Pada masa pemerintahan ini, raja Boeleleng yang berkuasa saat itu, Goesti G'di Karang, mengunjungi Djambrana dan selama itu tinggal di Loloan. Akan tetapi, tiraninya menimbulkan kepahitan di antara rakyatnya terhadap dirinya, sehingga tidak lama kemudian dia dibunuh di Penganbengan (sebuah kota pantai di pesisir barat Djambrana), yang juga menjadi nasib Goesti Ngoerah G'di di Badjook, pada masa pembunuhan, perang dengan Boeleleng di Goesti G'di Karang. Djambrana kalah dalam hal ini, sehingga Boeleleng menunjuk Goesti Poeta Sloka sebagai Raja di wilayah ini. Saat kematiannya pemerintahan kembali dipercayakan kepada dua orang yang bergelar Punggawa G'di, kepada Goesti Alet Mas dan Goesti K'toet Dahor, yang beberapa tahun kemudian mengundurkan diri dan digantikan oleh Goesti Ngoerah Made Paskan dan Goesti Made Panaroengan diganti.

Setelah kemenangan Pemerintah Hindia Belanda dalam ekspedisi ketiga melawan Boeleleng pada tahun 1849, Djambrana dinyatakan merdeka dari kerajaan itu dan diangkat menjadi kerajaan kecil di bawah pemerintahan seorang bupati, terpilih Goesti Poeta Ngoerah Sloka, dengan kontrak dibuat oleh Pemerintah Hindia Belanda pada tanggal 30 Juni 1849, sedangkan Goesti Ngoerah Made Paskan diangkat menjadi Pateh. Karena Goesti Poeta Ngoerah membungkam penduduk dan berkata Pateh, Made Paskan yang sangat mendukung Pemerintah Hindia Belanda, berusaha mencegahnya sebisa mungkin, dia membuangnya ke Boeleleng, karena takut dia akan menghasut penduduk untuk menentangnya. Goesti Ngoerah, dengan tangan lebih bebas, berjalan sedemikian rupa sehingga penduduk secara terbuka menuntut deposisinya, akibatnya ia turun tahta pada 17 Desember 1855. Pemerintah Hindia Belanda memberinya izin untuk hidup di kerajaan Boeleleng dengan syarat dia akan bersikap tenang dan tidak ikut campur dalam urusan Djanibrana.

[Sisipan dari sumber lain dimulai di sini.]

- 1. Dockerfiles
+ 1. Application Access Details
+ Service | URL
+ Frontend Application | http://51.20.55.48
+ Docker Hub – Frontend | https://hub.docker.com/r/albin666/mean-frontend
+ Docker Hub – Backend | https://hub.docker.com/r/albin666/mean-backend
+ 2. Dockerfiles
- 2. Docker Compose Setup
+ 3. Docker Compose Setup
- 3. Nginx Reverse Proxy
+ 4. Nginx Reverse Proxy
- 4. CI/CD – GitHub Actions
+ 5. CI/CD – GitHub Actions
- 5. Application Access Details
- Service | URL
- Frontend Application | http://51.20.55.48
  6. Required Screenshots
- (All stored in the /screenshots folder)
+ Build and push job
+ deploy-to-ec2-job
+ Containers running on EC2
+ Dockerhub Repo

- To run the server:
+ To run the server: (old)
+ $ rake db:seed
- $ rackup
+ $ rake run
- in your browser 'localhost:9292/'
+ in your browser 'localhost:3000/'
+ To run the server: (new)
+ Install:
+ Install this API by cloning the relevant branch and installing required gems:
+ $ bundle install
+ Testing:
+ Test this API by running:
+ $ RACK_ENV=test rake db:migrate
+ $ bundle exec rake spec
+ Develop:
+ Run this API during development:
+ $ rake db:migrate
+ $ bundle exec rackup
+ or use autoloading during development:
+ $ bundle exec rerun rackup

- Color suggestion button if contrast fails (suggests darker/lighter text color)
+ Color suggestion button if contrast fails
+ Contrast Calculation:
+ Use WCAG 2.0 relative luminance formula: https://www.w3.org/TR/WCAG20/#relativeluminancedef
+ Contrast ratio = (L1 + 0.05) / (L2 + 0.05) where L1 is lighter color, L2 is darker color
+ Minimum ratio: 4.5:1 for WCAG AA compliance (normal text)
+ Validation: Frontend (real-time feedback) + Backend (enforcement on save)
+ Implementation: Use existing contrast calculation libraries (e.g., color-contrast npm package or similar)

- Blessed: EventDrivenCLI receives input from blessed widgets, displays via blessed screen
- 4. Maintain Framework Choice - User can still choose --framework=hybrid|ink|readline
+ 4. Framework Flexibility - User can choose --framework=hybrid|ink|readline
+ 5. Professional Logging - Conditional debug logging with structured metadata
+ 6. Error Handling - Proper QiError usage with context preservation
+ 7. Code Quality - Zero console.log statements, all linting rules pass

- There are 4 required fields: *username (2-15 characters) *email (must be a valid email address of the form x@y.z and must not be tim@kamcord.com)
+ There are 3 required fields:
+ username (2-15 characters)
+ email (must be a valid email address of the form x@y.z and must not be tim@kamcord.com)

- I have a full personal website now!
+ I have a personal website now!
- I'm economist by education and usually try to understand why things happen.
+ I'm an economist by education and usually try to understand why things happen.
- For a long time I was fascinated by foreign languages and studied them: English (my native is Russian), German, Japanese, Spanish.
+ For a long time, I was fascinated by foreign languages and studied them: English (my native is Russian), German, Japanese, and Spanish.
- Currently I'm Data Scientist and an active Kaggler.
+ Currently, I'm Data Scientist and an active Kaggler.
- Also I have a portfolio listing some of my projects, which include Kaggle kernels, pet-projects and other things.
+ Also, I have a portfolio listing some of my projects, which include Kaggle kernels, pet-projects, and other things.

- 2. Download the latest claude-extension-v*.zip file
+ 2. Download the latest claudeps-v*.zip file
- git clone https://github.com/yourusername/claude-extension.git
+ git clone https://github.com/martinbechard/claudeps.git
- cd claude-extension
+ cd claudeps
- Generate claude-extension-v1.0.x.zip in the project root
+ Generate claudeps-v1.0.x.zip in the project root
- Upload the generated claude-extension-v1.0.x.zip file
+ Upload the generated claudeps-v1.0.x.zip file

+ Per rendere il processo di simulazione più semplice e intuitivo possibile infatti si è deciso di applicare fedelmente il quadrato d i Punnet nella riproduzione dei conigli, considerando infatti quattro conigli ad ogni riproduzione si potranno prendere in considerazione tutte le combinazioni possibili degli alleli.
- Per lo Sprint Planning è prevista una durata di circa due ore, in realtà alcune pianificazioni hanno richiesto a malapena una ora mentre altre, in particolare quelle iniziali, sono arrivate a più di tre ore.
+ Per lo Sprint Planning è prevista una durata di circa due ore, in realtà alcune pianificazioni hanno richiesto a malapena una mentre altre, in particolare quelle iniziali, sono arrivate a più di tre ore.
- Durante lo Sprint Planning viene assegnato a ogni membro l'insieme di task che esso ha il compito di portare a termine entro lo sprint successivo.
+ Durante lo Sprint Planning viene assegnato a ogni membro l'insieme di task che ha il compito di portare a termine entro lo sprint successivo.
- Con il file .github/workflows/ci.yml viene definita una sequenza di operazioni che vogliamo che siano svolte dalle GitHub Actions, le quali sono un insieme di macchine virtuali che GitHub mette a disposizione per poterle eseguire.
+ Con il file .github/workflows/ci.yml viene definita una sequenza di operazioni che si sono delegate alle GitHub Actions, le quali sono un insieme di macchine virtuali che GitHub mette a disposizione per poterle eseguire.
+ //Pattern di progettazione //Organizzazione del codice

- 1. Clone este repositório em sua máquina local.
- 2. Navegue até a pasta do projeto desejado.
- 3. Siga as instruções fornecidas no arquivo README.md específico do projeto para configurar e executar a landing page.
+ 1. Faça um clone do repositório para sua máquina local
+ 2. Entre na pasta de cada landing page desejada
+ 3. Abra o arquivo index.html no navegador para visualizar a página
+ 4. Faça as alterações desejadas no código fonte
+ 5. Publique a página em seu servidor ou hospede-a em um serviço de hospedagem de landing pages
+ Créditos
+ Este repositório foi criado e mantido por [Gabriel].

Goesti Ngoerah Made Paskan, mantan Pateh, kemudian diangkat menjadi Raja Djambrana atas permintaan rakyat. Namun, pada September 1857, Goesti Poeta Ngoerah yang disebutkan di atas, melakukan upaya untuk melakukan perlawanan terhadap penduduk Djambrana dan untuk tujuan itu diam-diam datang ke Djambrana dengan maksud untuk menggulingkan pemerintah yang diakui secara sah di sini oleh Pemerintah Hindia Belanda menjadi raja. Upaya ini cepat diketahui pada waktunya, sehingga ia kembali dengan tangan kosong ke Boeleleng dan diasingkan dari sana ke Krawang oleh Pemerintah Hindia Belanda.[6]

  1. ^ Diana 2016, hlm. 61.
  2. ^ Saihu 2019, hlm. 82–83.
  3. ^ Sabarudin dan Arif 2019, hlm. 17.
  4. ^ Karim 2016, hlm. 18.
  5. ^ Karim 2016, hlm. 16.
  6. ^ Lembaga Kebudajaan Indonesia, Tijdschrift voor Indische taal-, land-, en volkenkunde (dalam bahasa Belanda). 15. Lange & Co. 1866.